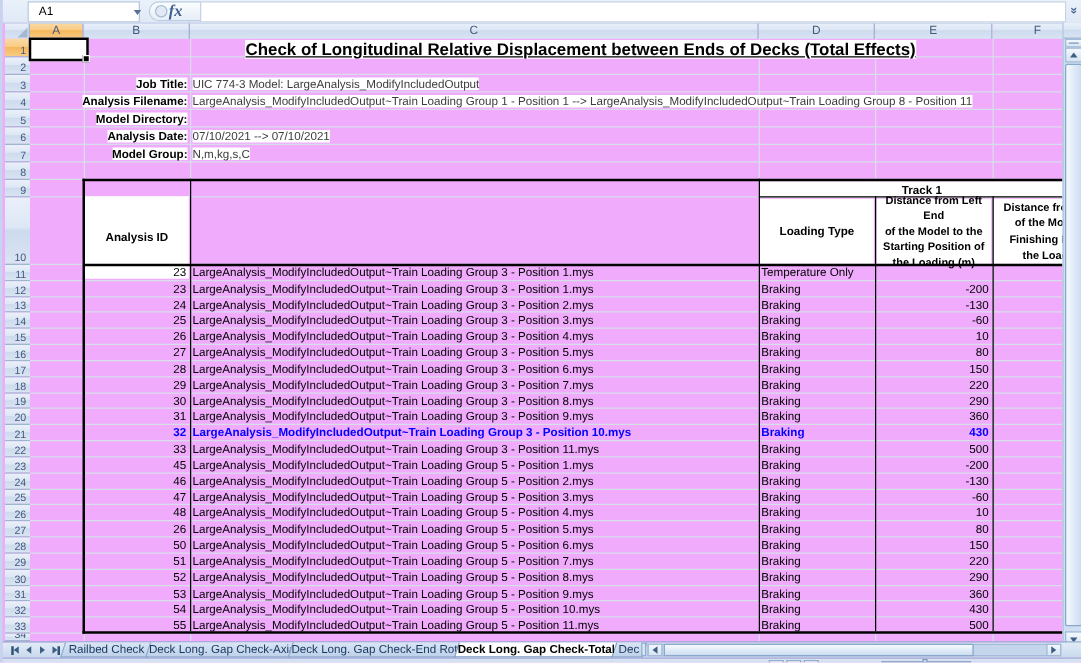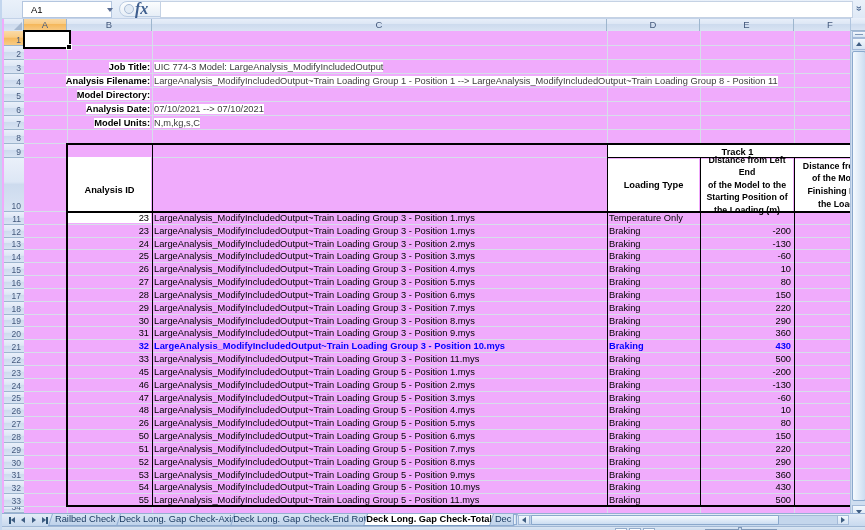--- a/index.html
+++ b/index.html
@@ -12,7 +12,7 @@
   .tri-dd{width:0;height:0;border-left:3.5px solid transparent;border-right:3.5px solid transparent;border-top:4px solid #5A6E94;}
   .fxpill{position:absolute;left:117px;top:1px;width:42px;height:16px;background:linear-gradient(#FBFDFE,#E6EEF7);border:1px solid #BCCDE3;border-radius:8px 0 0 8px;box-sizing:border-box;display:flex;align-items:center;}
   .fxcircle{display:inline-block;width:8px;height:8px;border-radius:50%;background:#E2EBF5;border:1px solid #A9BCD6;margin-left:4px;}
-  .fxtext{font-family:"Liberation Serif",serif;font-style:italic;font-weight:bold;font-size:16px;color:#3E5E8E;margin-left:1px;}
+  .fxtext{font-family:"Liberation Serif",serif;font-style:italic;font-weight:bold;font-size:13px;color:#3E5E8E;margin-left:1px;}
   .formulafield{position:absolute;left:158px;top:1px;width:688px;height:15px;background:#fff;border:1px solid #C5D2E4;font-size:9.5px;line-height:15px;padding-left:3px;}
   .fexpand{position:absolute;left:849px;top:0px;width:15px;height:17px;display:flex;align-items:center;justify-content:center;}
   .chev{display:inline-block;transform:rotate(-90deg);font-size:10px;color:#44618C;font-weight:bold;}

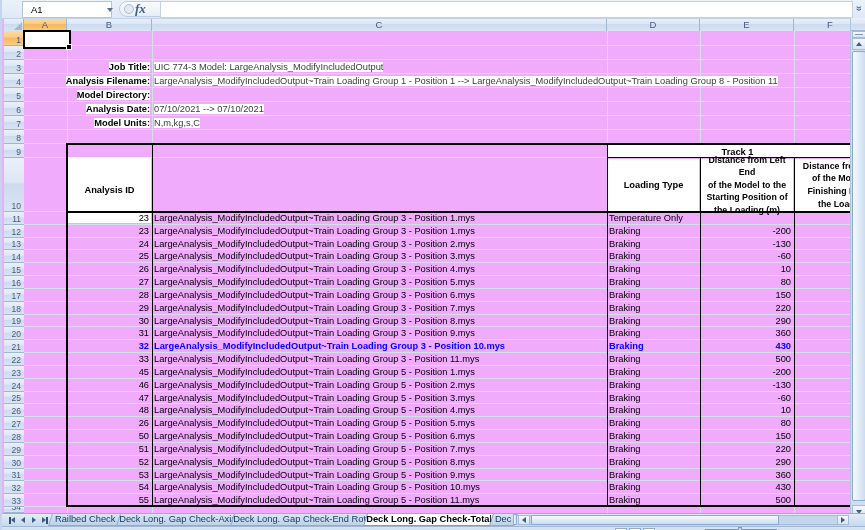--- a/index.html
+++ b/index.html
@@ -95,6 +95,7 @@
     <span class="corner-tri"></span>
   </div>
 
+  <div class="title-row"><span class="wbg">Check of Longitudinal Relative Displacement between Ends of Decks (Total Effects)</span></div>
 
   <div class="cellhdr" id="h-track">Track 1</div>
   <div class="cellhdr" id="h-analysis">Analysis ID</div>

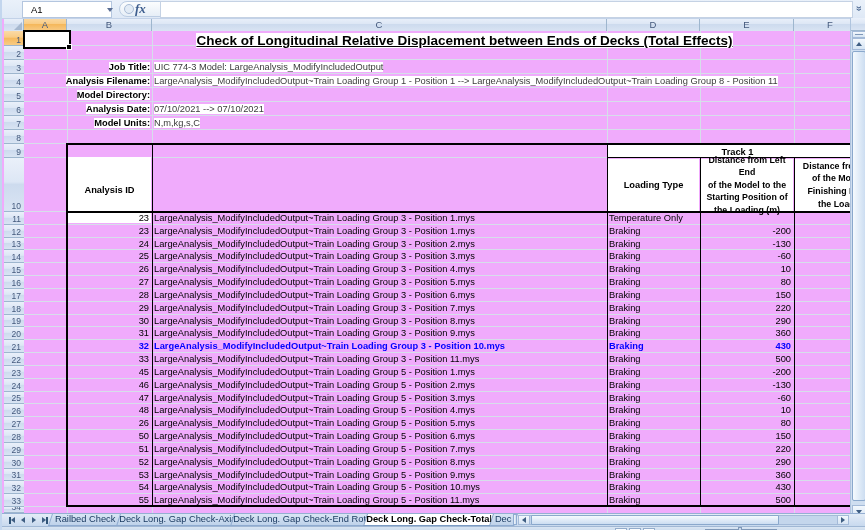--- a/index.html
+++ b/index.html
@@ -246,7 +246,7 @@
     <div class="metalabel" style="top: 88px; height: 14px; line-height: 14px;"><span class="wbg">Model Directory:</span></div>
     <div class="metalabel" style="top: 102px; height: 14px; line-height: 14px;"><span class="wbg">Analysis Date:</span></div>
     <div class="metavalue" style="top: 102px; height: 14px; line-height: 14px;"><span class="wbg">07/10/2021 --&gt; 07/10/2021</span></div>
-    <div class="metalabel" style="top: 116px; height: 14px; line-height: 14px;"><span class="wbg">Model Units:</span></div>
+    <div class="metalabel" style="top: 116px; height: 14px; line-height: 14px;"><span class="wbg">Model Group:</span></div>
     <div class="metavalue" style="top: 116px; height: 14px; line-height: 14px;"><span class="wbg">N,m,kg,s,C</span></div>
     <div class="dcell r" style="left: 65px; width: 82px; padding-right: 3px; top: 212px; height: 12.826px; color: rgb(0, 0, 0); font-weight: normal;">23</div>
     <div class="dcell" style="left: 152px; width: 451px; top: 212px; height: 12.826px; color: rgb(0, 0, 0); font-weight: normal;">LargeAnalysis_ModifyIncludedOutput~Train Loading Group 3 - Position 1.mys</div>

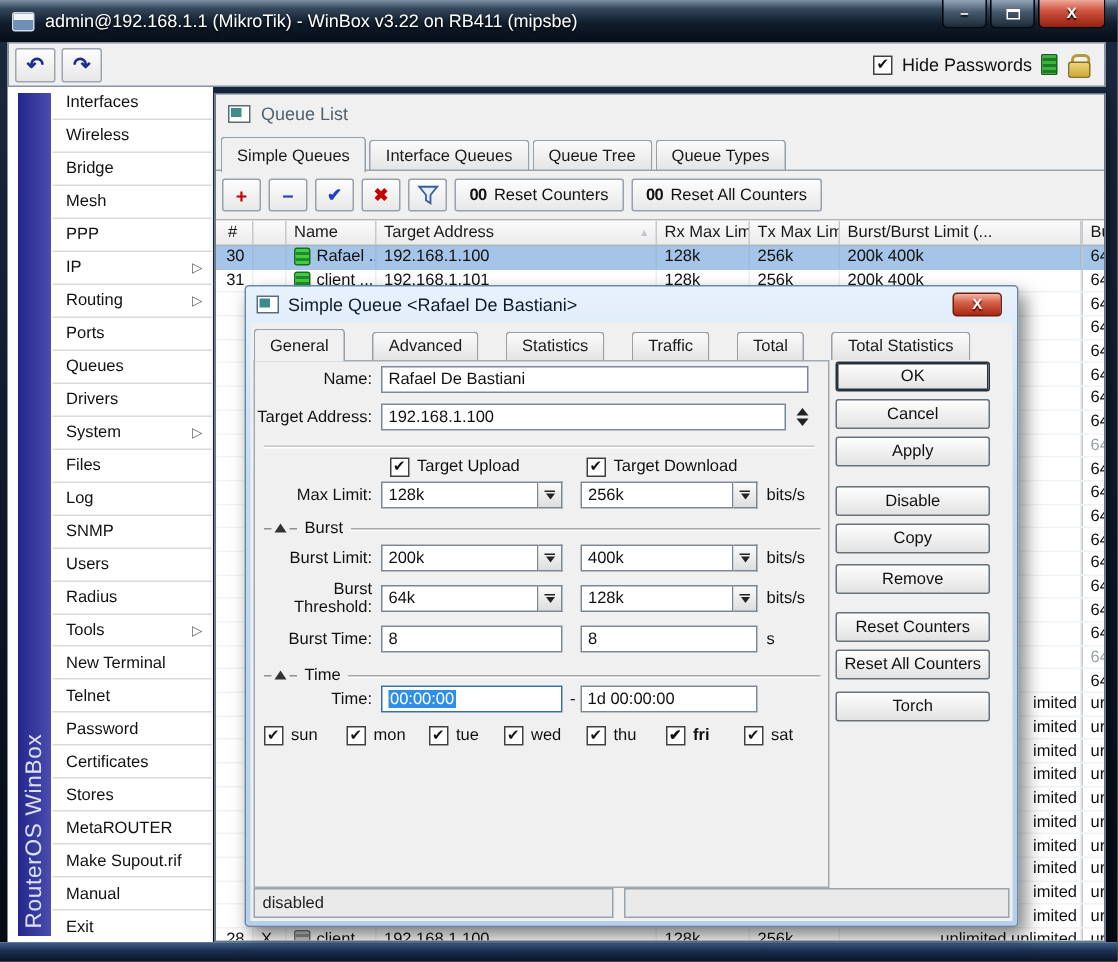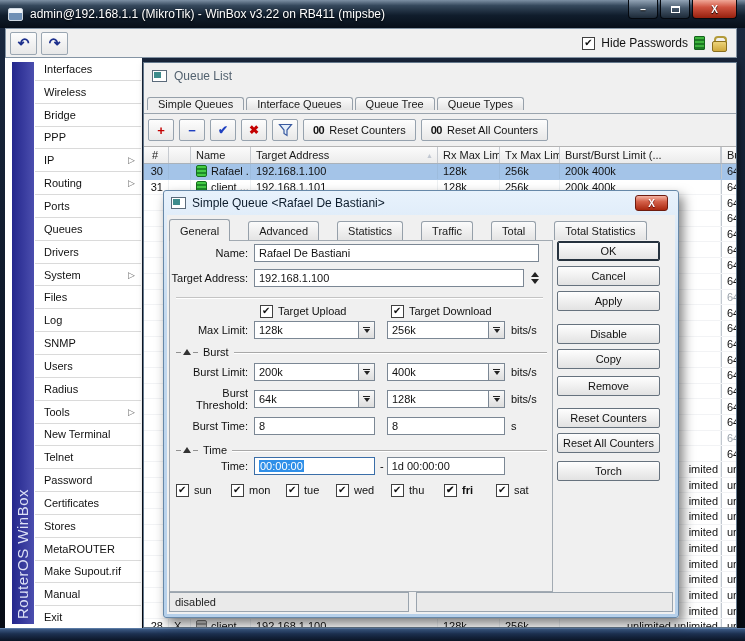--- a/index.html
+++ b/index.html
@@ -61,7 +61,7 @@
     color:#52616f; font-size:12px; }
   .doc-icon { width:15px; height:12px; border:1px solid #5a6a7a; background:#fff; position:relative; flex:none; }
   .doc-icon::after { content:""; position:absolute; left:1px; top:1px; width:7px; height:6px; background:#3e8c8c; }
-  .tabs { display:flex; padding-left:3px; gap:2px; height:25px; position:relative;align-items:center; }
+  .tabs { display:flex; padding-left:3px; gap:2px; height:25px; position:relative; }
   .tab { padding:0 10px; display:flex; align-items:center; font-size:11px; color:#1a1a1a;
     background:linear-gradient(180deg,#fbfbfb,#e4e4e4); border:1px solid #96a0aa; border-bottom:none;
     border-radius:3px 3px 0 0; margin-top:4px; }

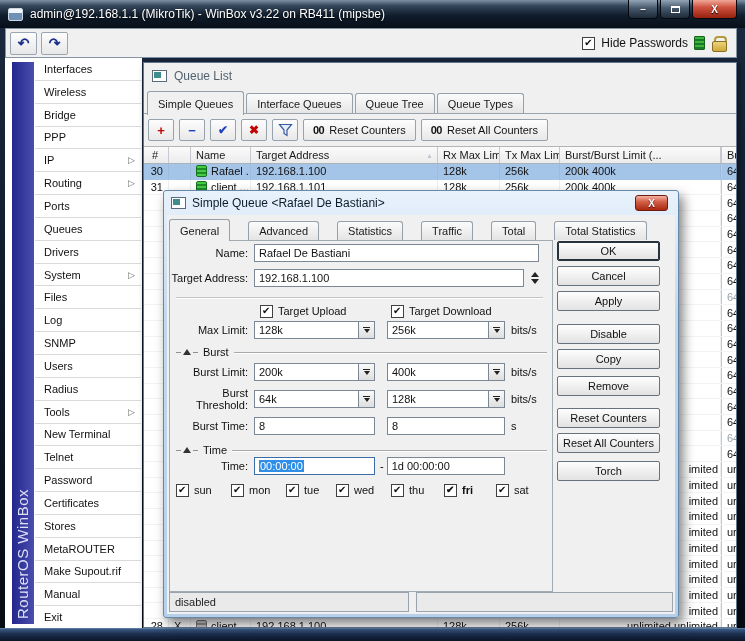--- a/index.html
+++ b/index.html
@@ -208,6 +208,9 @@
           <span>Bridge</span>
         </div>
       <div class="menu-item">
+          <span>Mesh</span>
+        </div>
+      <div class="menu-item">
           <span>PPP</span>
         </div>
       <div class="menu-item">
____
## [EXERCISE]
From the first line to the last, please copy the data exactly, with the pictures left out.

## [ANSWER TO THE PROBLEM]
--- a/index.html
+++ b/index.html
@@ -12,7 +12,7 @@
   .tri-dd{width:0;height:0;border-left:3.5px solid transparent;border-right:3.5px solid transparent;border-top:4px solid #5A6E94;}
   .fxpill{position:absolute;left:117px;top:1px;width:42px;height:16px;background:linear-gradient(#FBFDFE,#E6EEF7);border:1px solid #BCCDE3;border-radius:8px 0 0 8px;box-sizing:border-box;display:flex;align-items:center;}
   .fxcircle{display:inline-block;width:8px;height:8px;border-radius:50%;background:#E2EBF5;border:1px solid #A9BCD6;margin-left:4px;}
-  .fxtext{font-family:"Liberation Serif",serif;font-style:italic;font-weight:bold;font-size:16px;color:#3E5E8E;margin-left:1px;}
+  .fxtext{font-family:"Liberation Serif",serif;font-style:italic;font-weight:bold;font-size:13px;color:#3E5E8E;margin-left:1px;}
   .formulafield{position:absolute;left:158px;top:1px;width:688px;height:15px;background:#fff;border:1px solid #C5D2E4;font-size:9.5px;line-height:15px;padding-left:3px;}
   .fexpand{position:absolute;left:849px;top:0px;width:15px;height:17px;display:flex;align-items:center;justify-content:center;}
   .chev{display:inline-block;transform:rotate(-90deg);font-size:10px;color:#44618C;font-weight:bold;}

--- a/index.html
+++ b/index.html
@@ -95,6 +95,7 @@
     <span class="corner-tri"></span>
   </div>
 
+  <div class="title-row"><span class="wbg">Check of Longitudinal Relative Displacement between Ends of Decks (Total Effects)</span></div>
 
   <div class="cellhdr" id="h-track">Track 1</div>
   <div class="cellhdr" id="h-analysis">Analysis ID</div>

--- a/index.html
+++ b/index.html
@@ -246,7 +246,7 @@
     <div class="metalabel" style="top: 88px; height: 14px; line-height: 14px;"><span class="wbg">Model Directory:</span></div>
     <div class="metalabel" style="top: 102px; height: 14px; line-height: 14px;"><span class="wbg">Analysis Date:</span></div>
     <div class="metavalue" style="top: 102px; height: 14px; line-height: 14px;"><span class="wbg">07/10/2021 --&gt; 07/10/2021</span></div>
-    <div class="metalabel" style="top: 116px; height: 14px; line-height: 14px;"><span class="wbg">Model Units:</span></div>
+    <div class="metalabel" style="top: 116px; height: 14px; line-height: 14px;"><span class="wbg">Model Group:</span></div>
     <div class="metavalue" style="top: 116px; height: 14px; line-height: 14px;"><span class="wbg">N,m,kg,s,C</span></div>
     <div class="dcell r" style="left: 65px; width: 82px; padding-right: 3px; top: 212px; height: 12.826px; color: rgb(0, 0, 0); font-weight: normal;">23</div>
     <div class="dcell" style="left: 152px; width: 451px; top: 212px; height: 12.826px; color: rgb(0, 0, 0); font-weight: normal;">LargeAnalysis_ModifyIncludedOutput~Train Loading Group 3 - Position 1.mys</div>

--- a/index.html
+++ b/index.html
@@ -61,7 +61,7 @@
     color:#52616f; font-size:12px; }
   .doc-icon { width:15px; height:12px; border:1px solid #5a6a7a; background:#fff; position:relative; flex:none; }
   .doc-icon::after { content:""; position:absolute; left:1px; top:1px; width:7px; height:6px; background:#3e8c8c; }
-  .tabs { display:flex; padding-left:3px; gap:2px; height:25px; position:relative;align-items:center; }
+  .tabs { display:flex; padding-left:3px; gap:2px; height:25px; position:relative; }
   .tab { padding:0 10px; display:flex; align-items:center; font-size:11px; color:#1a1a1a;
     background:linear-gradient(180deg,#fbfbfb,#e4e4e4); border:1px solid #96a0aa; border-bottom:none;
     border-radius:3px 3px 0 0; margin-top:4px; }

--- a/index.html
+++ b/index.html
@@ -208,6 +208,9 @@
           <span>Bridge</span>
         </div>
       <div class="menu-item">
+          <span>Mesh</span>
+        </div>
+      <div class="menu-item">
           <span>PPP</span>
         </div>
       <div class="menu-item">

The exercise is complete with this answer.